5 marques ultra cool qui font de l’upcycling

BODE

Tellement tendance qu’elle est devenue quasiment synonyme de vêtements matelassés façon quilt américain, la marque d’Emily Adams Bode utilise des tissus anciens et des techniques historiques pour fabriquer à la main des vêtements uniques qui apportent quelque chose de nouveau à la mode masculine. Beaucoup considèrent qu’il s’agit actuellement de la marque la plus cool de New York et sa présence récente à la Fashion Week de Paris montre qu’elle pourrait bien conquérir la planète.

Chemise brodée, BODE, 550€ chez Mr Porter

Marine Serre

Nouvelle star française de la mode – lauréate du prix LVMH en 2017 – dont l’imprimé all-over en forme de croissant de lune est devenu une signature très reconnaissable, Marine Serre s’est notamment fait connaître par son attachement à l’upcycling qui reste utilisé pour 30% de ses collections malgré la croissance spectaculaire de la marque. “Être designer aujourd’hui, c’est savoir créer et produire autrement. Pourquoi aller acheter du tissu en Chine ou en Italie, inventer des imprimés qu’il faudra changer l’année d’après, alors qu’il existe tant de tissus à réutiliser ?”, expliquait-t-elle dans une interview à Madame Figaro en 2018.

Veste en denim, Marine Serre, 1050€ chez SSENSE

READYMADE

Il y a déjà 5 ans, Highsnobiety parlait de READYMADE comme du “meilleur designer de vêtements upcycling dont vous n’avez jamais entendu parler”. Il faut dire que le label de Yuta Hosokawa est un secret de polichinelle que s’échangent une poignée d’insiders mais qui a justement été rendu célèbre par l’intérêt que d’autres créateurs lui ont porté en multipliant les collaborations (qui vont de Chrome Hearts à Nike en passant par BAPE et Diesel). Connu pour utiliser des pièces militaires américaines vintage en tant que matière première – mais pas que -, READYMADE leur donne une nouvelle vie en fabriquant à la main des pièces uniques, dont le style oscille entre street et luxe, qui conservent toujours un clin d’oeil à l’ancien (les anciennes inscriptions de l’armée sont souvent gardées et mises en avant). Yuta Hosokawa déclarait dans une interview à Hypebeast en 2016 : “déconstruire des tenues militaires pendant une époque de paix est un signal pour mettre fin à toutes les guerres. C’est un signal que nous n’avons pas besoin de guerre dans l’ère moderne.”

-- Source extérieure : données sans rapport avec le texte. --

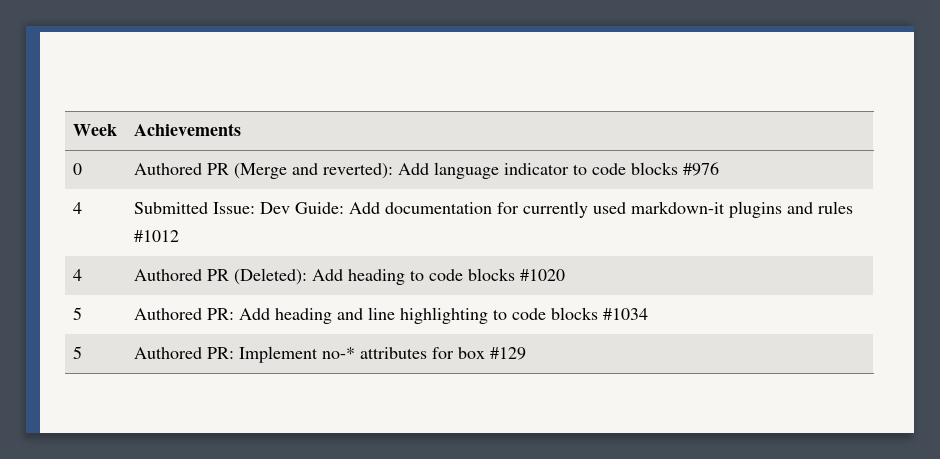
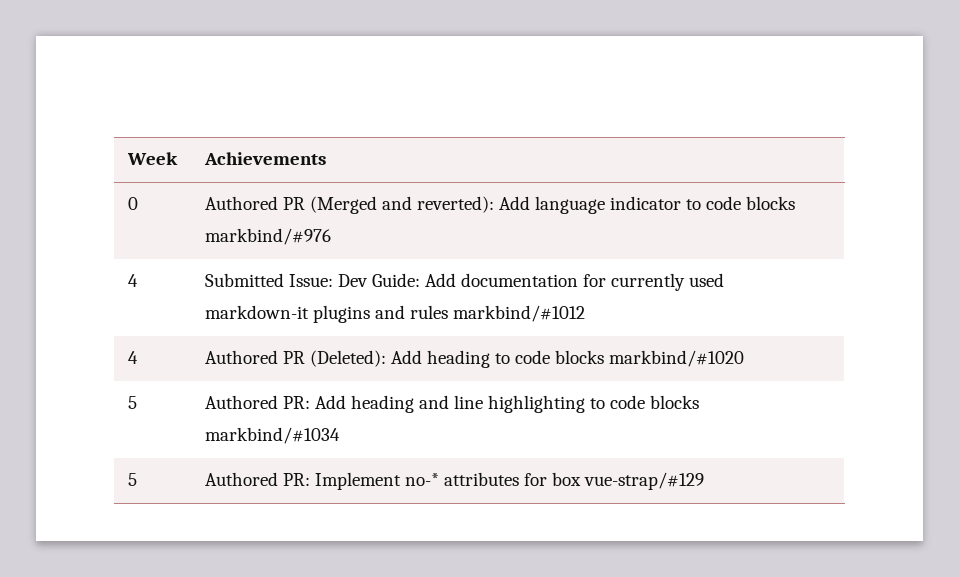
- 0 | Authored PR (Merge and reverted): Add language indicator to code blocks #976
+ 0 | Authored PR (Merged and reverted): Add language indicator to code blocks markbind/#976
- 4 | Submitted Issue: Dev Guide: Add documentation for currently used markdown-it plugins and rules #1012
+ 4 | Submitted Issue: Dev Guide: Add documentation for currently used markdown-it plugins and rules markbind/#1012
- 4 | Authored PR (Deleted): Add heading to code blocks #1020
+ 4 | Authored PR (Deleted): Add heading to code blocks markbind/#1020
- 5 | Authored PR: Add heading and line highlighting to code blocks #1034
+ 5 | Authored PR: Add heading and line highlighting to code blocks markbind/#1034
- 5 | Authored PR: Implement no-* attributes for box #129
+ 5 | Authored PR: Implement no-* attributes for box vue-strap/#129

Bomber à effet usé, READYMADE, 6653€ sur farfetch.com

Children of the Discordance

Fondée en 2011 par Hideaki Shikama, la marque Children of the Discordance s’inspire de “souvenirs de mode et de musique à commencer par les années 90” pour des pièces “mises à jour et upcyclées” à partir d’archives personnelles et de vintage sourcé autour du monde. Effectivement réminiscentes d’influences hip-hop et grunge, les créations de la marque japonaise (présentées depuis quelques saisons à la Fashion Week de Milan) se distinguent par leur sophistication et le travail artisanal qu’elles nécessitent, à l’instar d’une chemise faite d’un patchwork de bandanas qui nous avait tapé dans l’oeil lorsqu’on a découvert la marque au Pitti Uomo.

Chemise à imprimé bandana, Children of the Discordance, 1153€ sur farfetch.com

Rebuild by Needles

Déjà inspiré par le vintage en partant d’une pièce reproduisant une veste portée par Miles Davis dans les années 60, le label Needles de Keizo Shimizu – également fondateur de Nepenthes avec Daiki Suzuki d’Engineered Garments – s’est doté il y a quelque années d’une seconde ligne dédiée à l’upcycling : Rebuild by Needles. A l’instar des fameux joggings au logo papillon de la ligne principale, ses chemises patchwork constituées de plusieurs pièces vintage sont devenues des classiques de la mode masculine contemporaine pour ceux qui savent.